Die Motive der Anbieter, nicht erlaubnispflichte Anlagen zu vertreiben sind unterschiedlich. Bei kleinen und mittleren Anbietern ist ein mögliches Ziel, die Kosten vermeiden, die mit der Beaufsichtigung verbunden sind. Es gibt aber auch missbräuchliche Geschäftsmodelle, bei denen die Anbieter gezielt Gestaltungen und Vertriebsmethoden wählen, um ohne Erlaubnis- oder Prospektpflicht an das Kapital unerfahrener Kleinanleger zu gelangen und zu ihrem Vorteil in hochriskante Geschäfte zu investieren. Beim Grauen Kapitalmarkt ist der Anteil der problematischen bzw. unseriösen Anbieter und zweifelhafter Angebote deutlich höher als im regulierten Kapitalmarkt. Diese Kapitalanlagen stellen einerseits hohe Renditen in Aussicht, verschleiern oder verharmlosen jedoch die damit einhergehenden Risiken oder stellen diese für Kunden undurchsichtig dar.
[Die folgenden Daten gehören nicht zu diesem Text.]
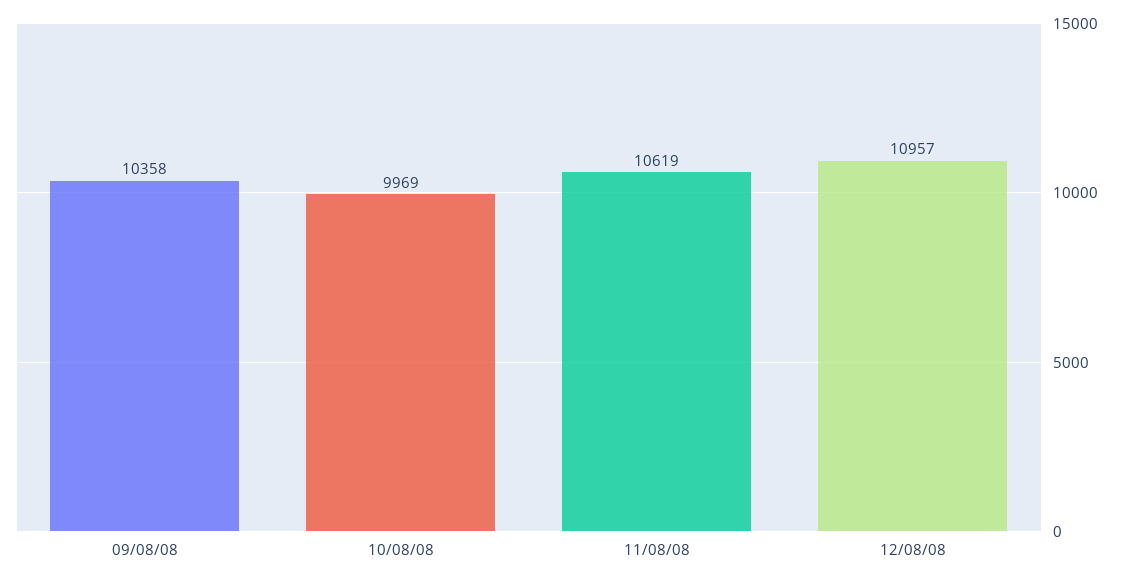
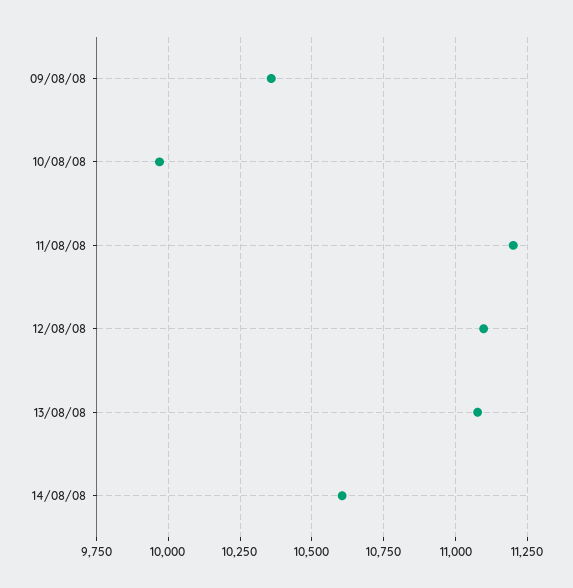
11/08/08: 10619 -> 11200
12/08/08: 10957 -> 11100
13/08/08: none -> 11075
14/08/08: none -> 10600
Es ist zwischen dem Grauen Kapitalmarkt eine gewisse Wechselwirkung zum Weißen Kapitalmarkt zu beobachten.  Je stärker der Weiße Kapitalmarkt reguliert ist, desto häufiger weichen Anbieter auf Anlageangebote aus, die ihrer Ansicht nach nicht erlaubnispflichtig sind.